IEEE Transactions on Knowledge and Data Engineering | 2015
Eduard C. Dragut; Hong Wang; A. Prasad Sistla; Clement T. Yu; Weiyi Meng
Polarity classification of words is important for applications such as Opinion Mining and Sentiment Analysis. A number of sentiment word/sense dictionaries have been manually or (semi)automatically constructed. We notice that these sentiment dictionaries have numerous inaccuracies.
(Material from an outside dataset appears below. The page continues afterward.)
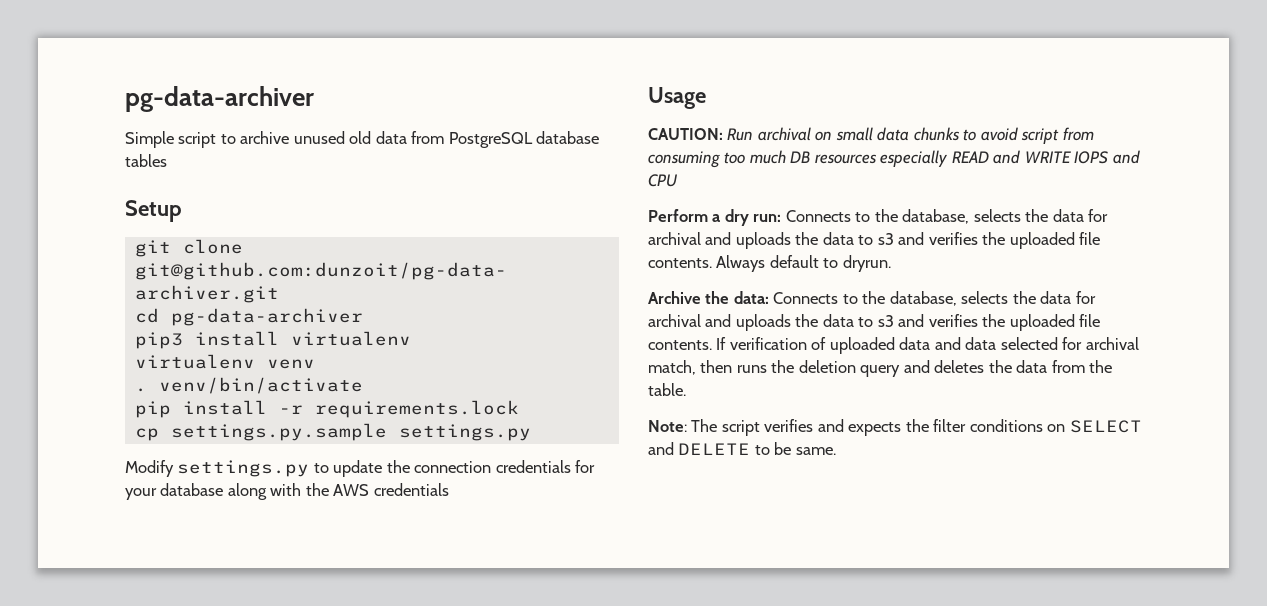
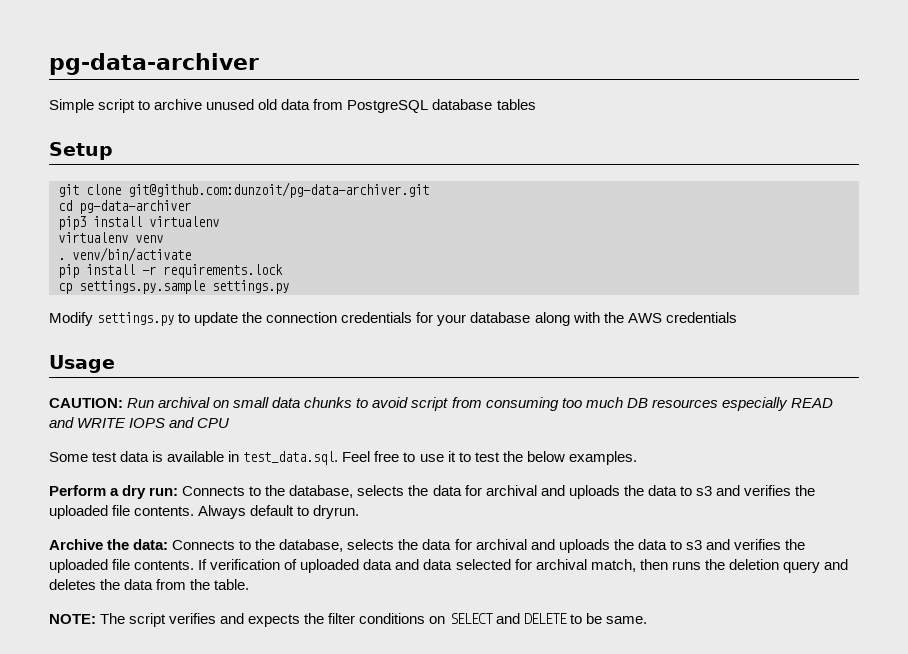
(677, 180) none -> [49,451,637,465] // Some test data is available in test_data.sql. Feel free to use it to test the below examples.
[648,420,687,432] Note: -> [49,614,96,624] NOTE:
Besides obvious instances, where the same word appears with different polarities in different dictionaries, the dictionaries exhibit complex cases of polarity inconsistency, which cannot be detected by mere manual inspection. We introduce the concept of polarity consistency of words/senses in sentiment dictionaries in this paper. We show that the consistency problem is NP-complete. We reduce the polarity consistency problem to the satisfiability problem and utilize two fast SAT solvers to detect inconsistencies in a sentiment dictionary. We perform experiments on five sentiment dictionaries and WordNet to show interand intra-dictionaries inconsistencies.